Oral Association of the oral microbiome with cognitive function among older adults: NHANES 2011–2012 (May 2024, n=605) "Oral dysbiosis is a potential biomarker or therapeutic target for cognitive decline"

Michael Harrop

Active member
Jul 6, 2023



An association between the gut microbiome and cognitive function has been demonstrated in prior studies. However, whether the oral microbiome, the second largest microbial habitant in humans, has a role in cognition remains unclear.

Design, setting, participants​

Using weighted data from the 2011 to 2012 National Health and Nutrition Examination Survey, we examined the association between oral microbial composition and cognitive function in older adults. The oral microbiome was characterized by 16S ribosomal RNA gene sequencing. Cognitive status was assessed using the Consortium to Establish a Registry for Alzheimer’s Disease immediate recall and delayed recall, Animal Fluency Test, and Digit Symbol Substitution Test (DSST). Subjective memory changes over 12 months were also assessed. Linear and logistic regression models were conducted to quantify the association of α-diversity with different cognitive measurements controlling for potential confounding variables. Differences in β-diversity were analyzed using permutational analysis of variance.

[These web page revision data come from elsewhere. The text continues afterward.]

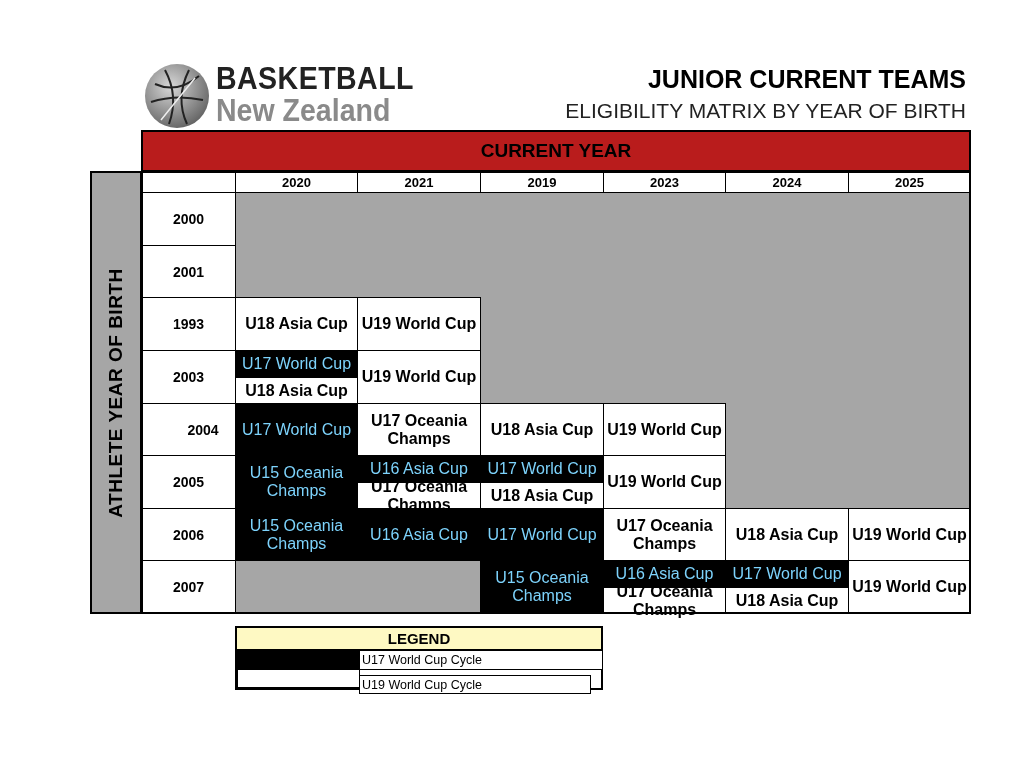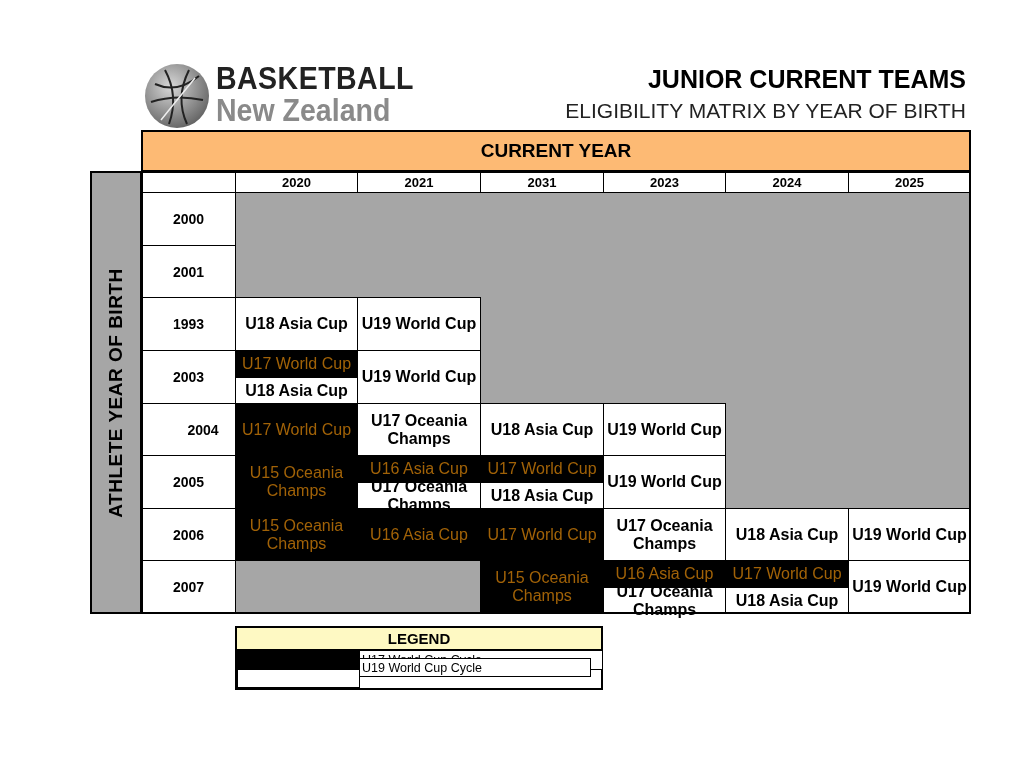"CURRENT YEAR" .cur-year { background: #fdba74 -> #b91c1c }
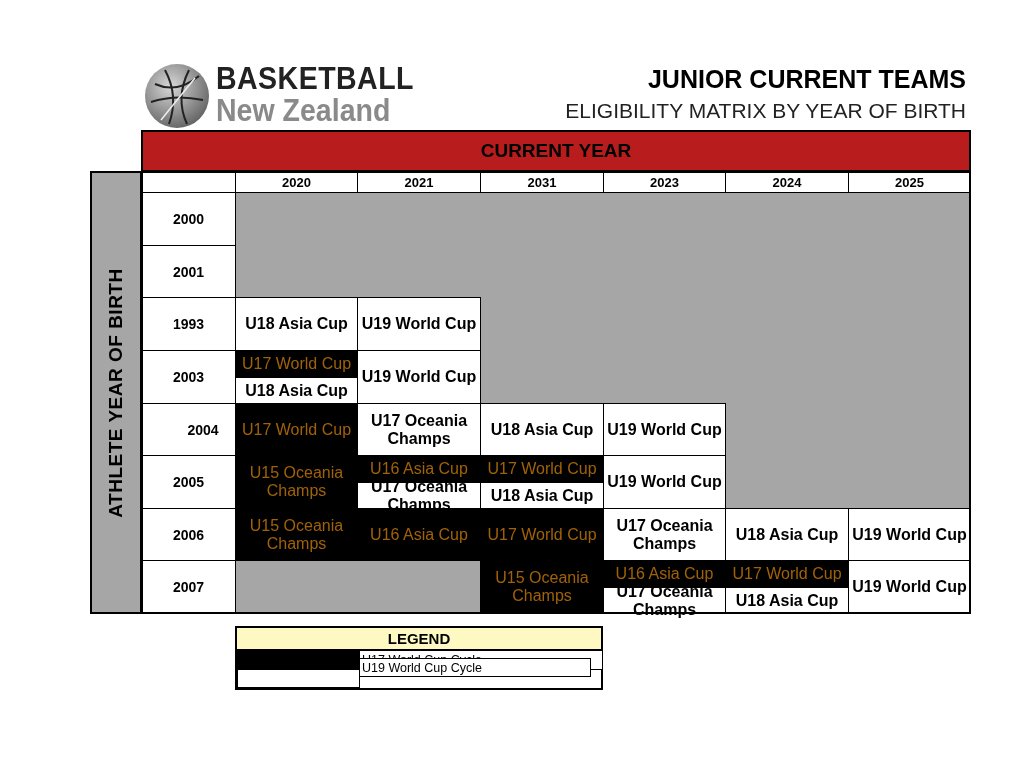"2031" div.abs { text: 2031 -> 2019 }
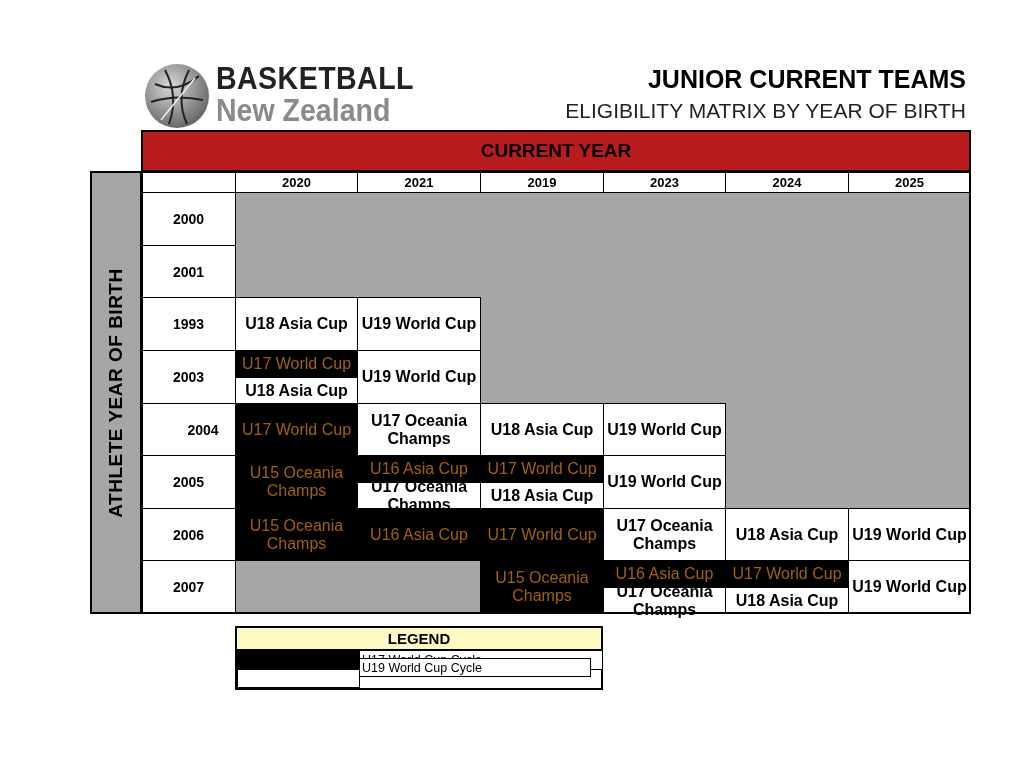"U17 World Cup" .cell.black { color: #a16207 -> #7dd3fc }
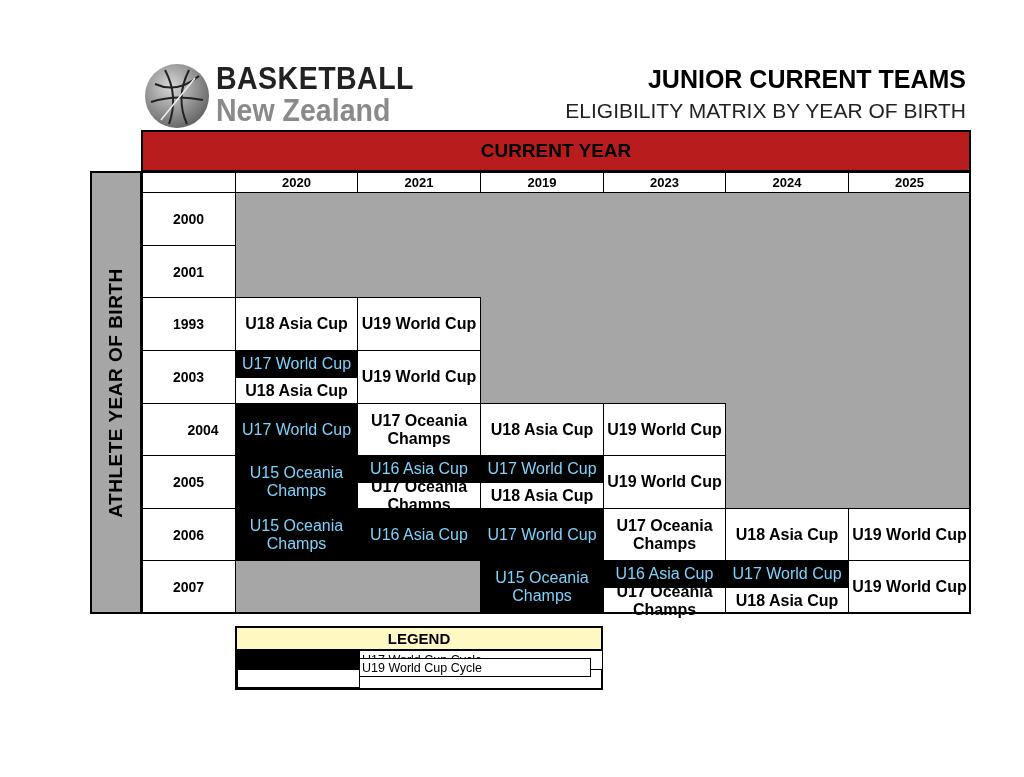"U19 World Cup Cycle" div.abs { top: 8px -> 25px }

A total of 605 participants aged 60–69 years were included in the analysis. Oral microbial α-diversity was significantly and positively correlated with DSST (β, 2.92; 95% CI, 1.01–4.84). Participants with higher oral microbial α-diversity were more likely to have better cognitive performance status based on DSST (adjusted odds ratio, 2.35; 95% CI, 1.28–4.30) and were less likely to experience subjective memory changes (adjusted odds ratio, 0.43; 95% CI, 0.25–0.74). In addition, β-diversity was statistically significant for the cognitive performance status based on DSST (P = 0.031) and subjective memory changes (P = 0.023).


Oral microbial composition was associated with executive function and subjective memory changes among older adults among older U.S. adults in a nationally representative population sample. Oral dysbiosis is a potential biomarker or therapeutic target for cognitive decline. Further work is needed to elucidate the mechanisms underpinning the association between the oral microbiome and cognitive function.